In order to further identify the targeting pathway for Pso, we performed GO and KEGG functional-enrichment analyses of the DEGs, and noted that the most significantly enriched differences were observed in the pathways related to autophagy and mitophagy (Figure 3D). Among these factors, the enriched difference in the mTOR pathway was particularly significant, implying that this pathway was critical to the osteogenic process with respect to inflammatory PDLSCs. We therefore speculate that mTOR signaling may constitute a key pathway involved in the osteogenic differentiation of PDLSCs.
3.2.3 Effect of pso on PDLSCs
When we evaluated the expression of related proteins by Western blot analysis, we observed that the expression levels of the osteogenesis-related genes OCN, RUNX2, and ALP were significantly downregulated in the LPS group, while they were elevated following the addition of Pso. Relative to the control group, mTOR expression was notably downregulated in the PSO group. These results suggested that Pso promoted the osteogenic differentiation of PDLSCs, a process that may be associated with mTOR (Figure 4A).

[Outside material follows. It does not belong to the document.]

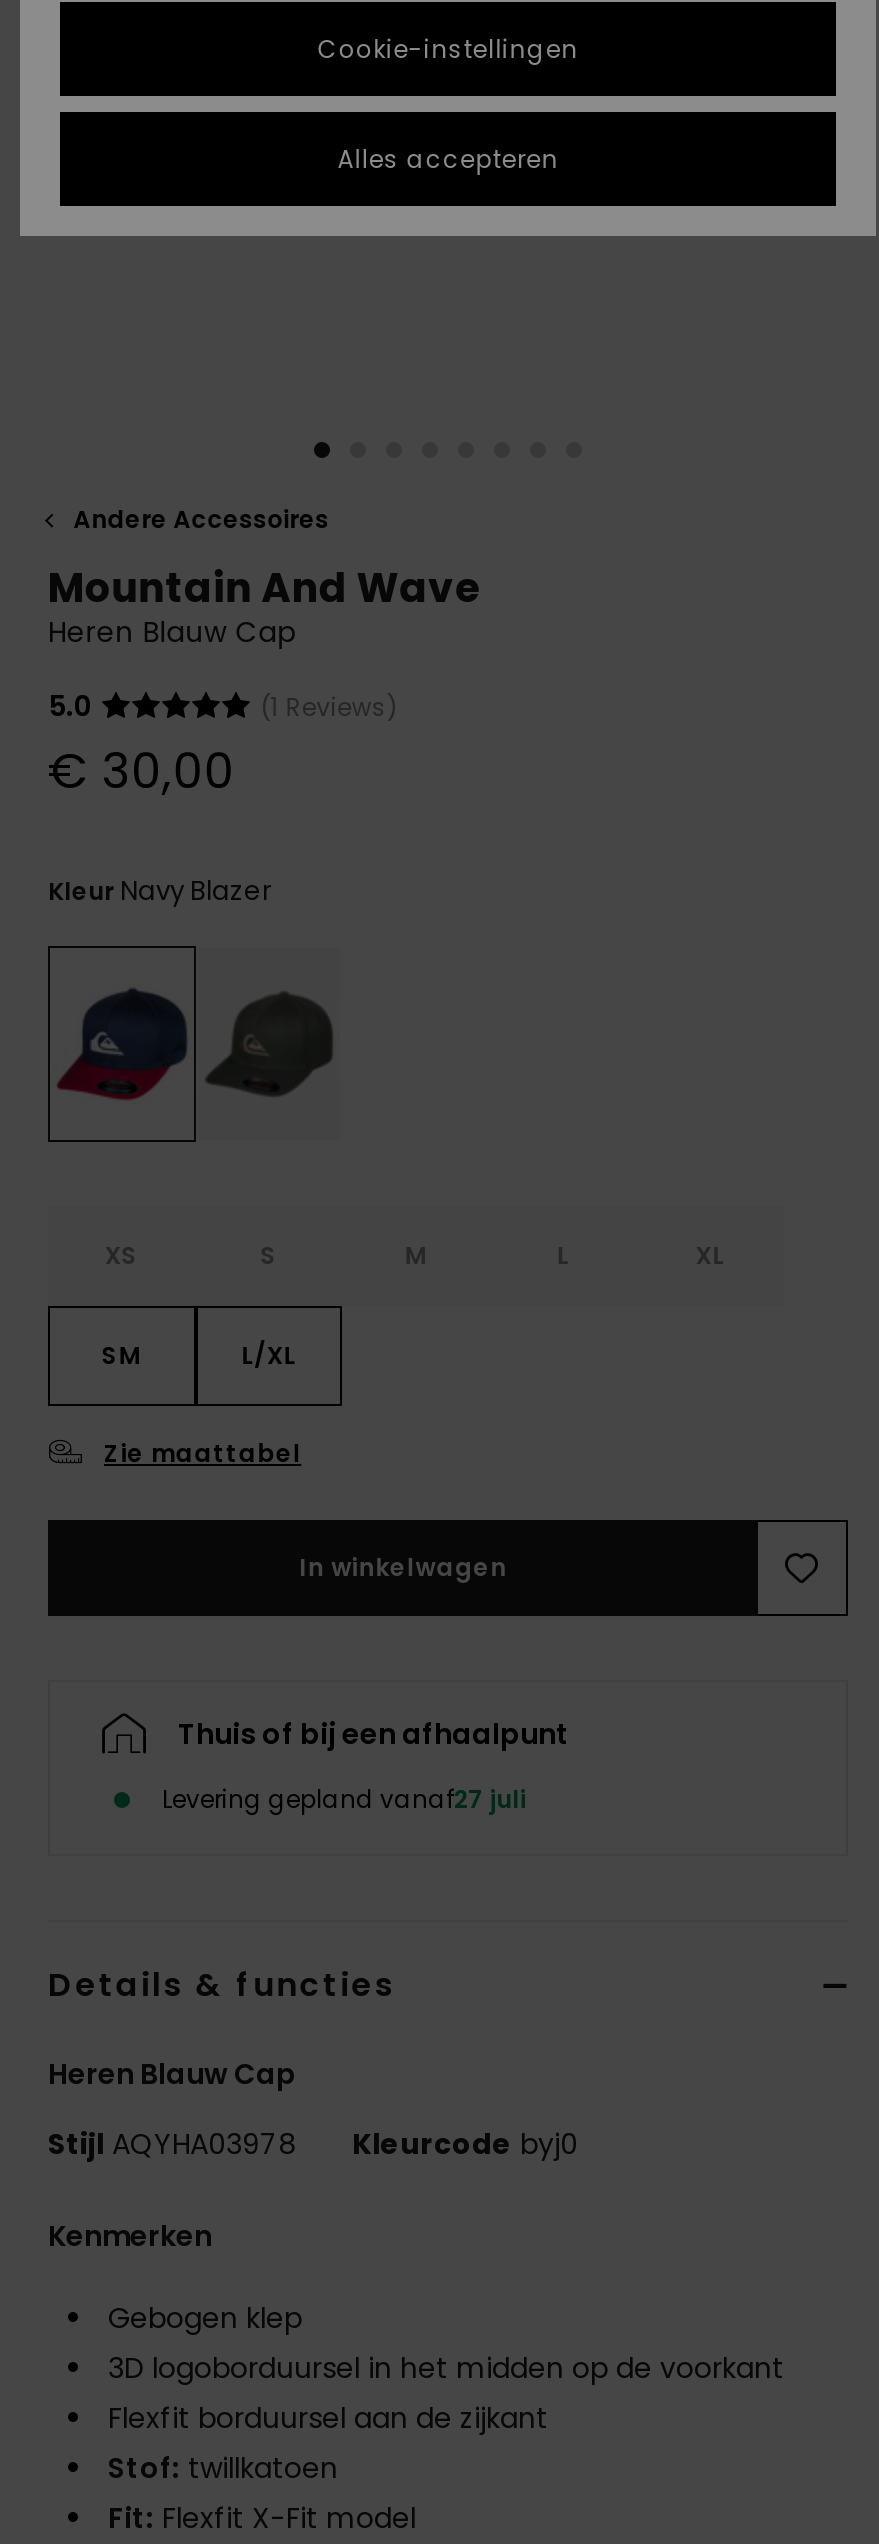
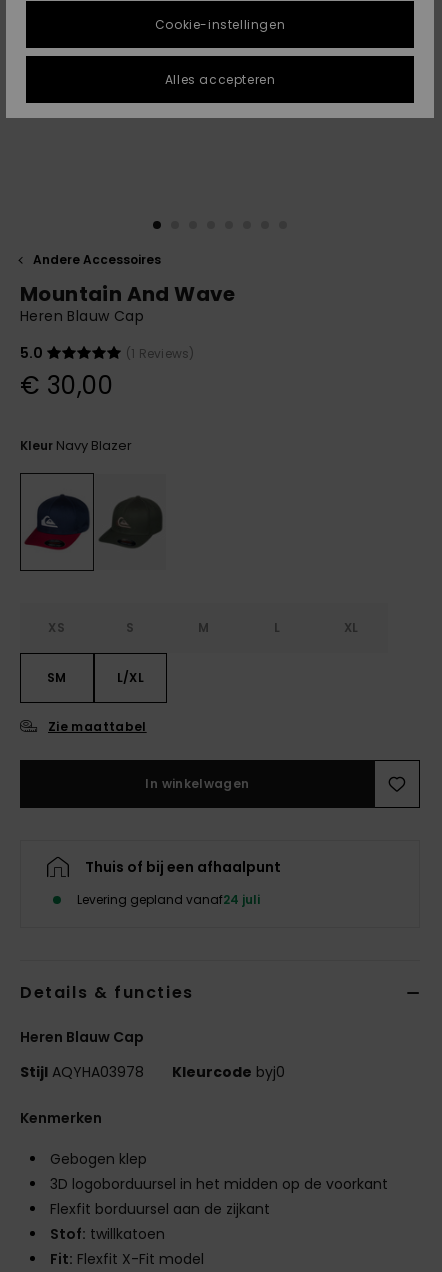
- Levering gepland vanaf27 juli
+ Levering gepland vanaf24 juli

Figure 4. Verification of the effect of Pso on PDLSCs. (A) Representative protein expression bands for mTOR, OCN, RUNX2, ALP, and GADPH. (B–F): Expression of LC3, PI3K, Rag C, WIPI 1, and Deptor genes. CK, blank control; L, LPS group; P, Pso group; LP, Pso/LPS co-culture group. Data are presented as mean ± SD. *P < 0.05, **P < 0.01, ***P < 0.001, and ****P < 0.0001 vs. control group.
3.2.4 Evaluation of mTOR pathway-related genes
In order to further clarify the mechanism by which mTOR regulated osteogenesis, we evaluated the differential expression of genes related to the mTOR pathway based on the results of transcriptomic sequencing. As can be viewed from the figure, after adding LPS and compared to the control group, the expression levels of LC3 and PI3K increased, while the expression of Deptor diminished; and again compared to the control group, the genes with augmented expression included Deptor, Rag C, and WIPI 1 in the Pso group (Figures 4B–F). These findings were thus consistent with our sequencing results.
3.3 Effects of mTOR on osteogenic differentiation in PDLSCs
3.3.1 Effects of an mTOR inhibitor on PDLSCs
In order to examine the relationship between the mTOR-signaling pathway and osteogenesis of PDLSCs, we added rapamycin as an mTOR inhibitor to cultured PDLSCs. Results indicated that the addition of the mTOR inhibitor significantly attenuated the gene-expression level of mTOR (Figure 5A) while simultaneously upregulating Rag C (Figure 5B). We also ascertained that after adding Pso to PDLSCs incubated with the mTOR inhibitor, the expression of Rag C protein was upregulated; and that the gene- and protein-expression levels for the osteogenic markers ALP and RUNX2 tended to increase, but not to a significant degree (Figures 5C–F). This indicated that Pso regulated osteogenic differentiation via mTOR.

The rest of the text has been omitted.